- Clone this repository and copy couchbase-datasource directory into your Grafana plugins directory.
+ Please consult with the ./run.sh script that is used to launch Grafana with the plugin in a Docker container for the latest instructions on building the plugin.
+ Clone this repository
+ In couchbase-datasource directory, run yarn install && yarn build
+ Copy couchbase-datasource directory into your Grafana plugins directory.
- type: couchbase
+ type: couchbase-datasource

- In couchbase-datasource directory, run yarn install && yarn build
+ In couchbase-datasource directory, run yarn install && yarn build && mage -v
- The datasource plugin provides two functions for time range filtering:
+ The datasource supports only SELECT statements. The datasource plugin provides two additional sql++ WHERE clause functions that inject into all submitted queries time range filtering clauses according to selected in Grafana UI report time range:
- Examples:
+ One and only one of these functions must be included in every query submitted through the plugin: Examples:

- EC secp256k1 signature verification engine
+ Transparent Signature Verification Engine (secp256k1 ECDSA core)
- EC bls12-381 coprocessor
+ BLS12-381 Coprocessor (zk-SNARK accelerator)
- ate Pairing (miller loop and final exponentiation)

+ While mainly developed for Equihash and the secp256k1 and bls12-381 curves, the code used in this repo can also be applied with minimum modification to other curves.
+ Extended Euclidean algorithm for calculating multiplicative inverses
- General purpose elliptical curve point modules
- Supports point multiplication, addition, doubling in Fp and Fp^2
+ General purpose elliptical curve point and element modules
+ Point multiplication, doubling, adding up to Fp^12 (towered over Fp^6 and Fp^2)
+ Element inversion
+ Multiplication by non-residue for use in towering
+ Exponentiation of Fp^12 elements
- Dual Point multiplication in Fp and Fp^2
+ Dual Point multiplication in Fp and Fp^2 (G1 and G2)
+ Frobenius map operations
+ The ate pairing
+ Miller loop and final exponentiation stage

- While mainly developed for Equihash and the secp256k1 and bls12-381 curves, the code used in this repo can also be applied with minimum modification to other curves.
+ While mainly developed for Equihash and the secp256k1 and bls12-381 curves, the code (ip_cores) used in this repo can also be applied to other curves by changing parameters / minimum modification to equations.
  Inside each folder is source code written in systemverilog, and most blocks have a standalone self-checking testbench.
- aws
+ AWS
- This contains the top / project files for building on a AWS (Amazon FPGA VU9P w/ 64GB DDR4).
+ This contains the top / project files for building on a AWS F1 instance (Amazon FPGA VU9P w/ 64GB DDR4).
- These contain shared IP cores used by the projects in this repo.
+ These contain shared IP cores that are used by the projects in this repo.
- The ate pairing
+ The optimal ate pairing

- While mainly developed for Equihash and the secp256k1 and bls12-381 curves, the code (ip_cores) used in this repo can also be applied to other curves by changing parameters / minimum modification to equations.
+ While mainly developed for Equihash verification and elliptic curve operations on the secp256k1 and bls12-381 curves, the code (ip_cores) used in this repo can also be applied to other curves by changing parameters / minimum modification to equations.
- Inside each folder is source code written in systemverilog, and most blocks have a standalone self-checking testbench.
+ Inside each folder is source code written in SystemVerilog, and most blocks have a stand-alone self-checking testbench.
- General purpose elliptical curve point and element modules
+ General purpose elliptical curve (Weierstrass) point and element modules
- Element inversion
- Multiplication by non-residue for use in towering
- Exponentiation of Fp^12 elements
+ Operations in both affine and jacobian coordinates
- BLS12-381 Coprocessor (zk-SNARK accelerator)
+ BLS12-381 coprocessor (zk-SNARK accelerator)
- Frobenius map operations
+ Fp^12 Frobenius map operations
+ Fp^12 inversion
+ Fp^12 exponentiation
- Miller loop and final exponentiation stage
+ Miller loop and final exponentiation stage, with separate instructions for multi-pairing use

● ● ● ●

● **WHAT THE TASK ASKS**
Could you reproduce exactly the lines of the entries above, from the one with "- General purpose elliptical curve point modules" through the one with "- Dual Point multiplication in Fp and Fp^2", and nothing else?

● **RESPONSE BOX**
- General purpose elliptical curve point modules
- Supports point multiplication, addition, doubling in Fp and Fp^2
+ General purpose elliptical curve point and element modules
+ Point multiplication, doubling, adding up to Fp^12 (towered over Fp^6 and Fp^2)
+ Element inversion
+ Multiplication by non-residue for use in towering
+ Exponentiation of Fp^12 elements
- Dual Point multiplication in Fp and Fp^2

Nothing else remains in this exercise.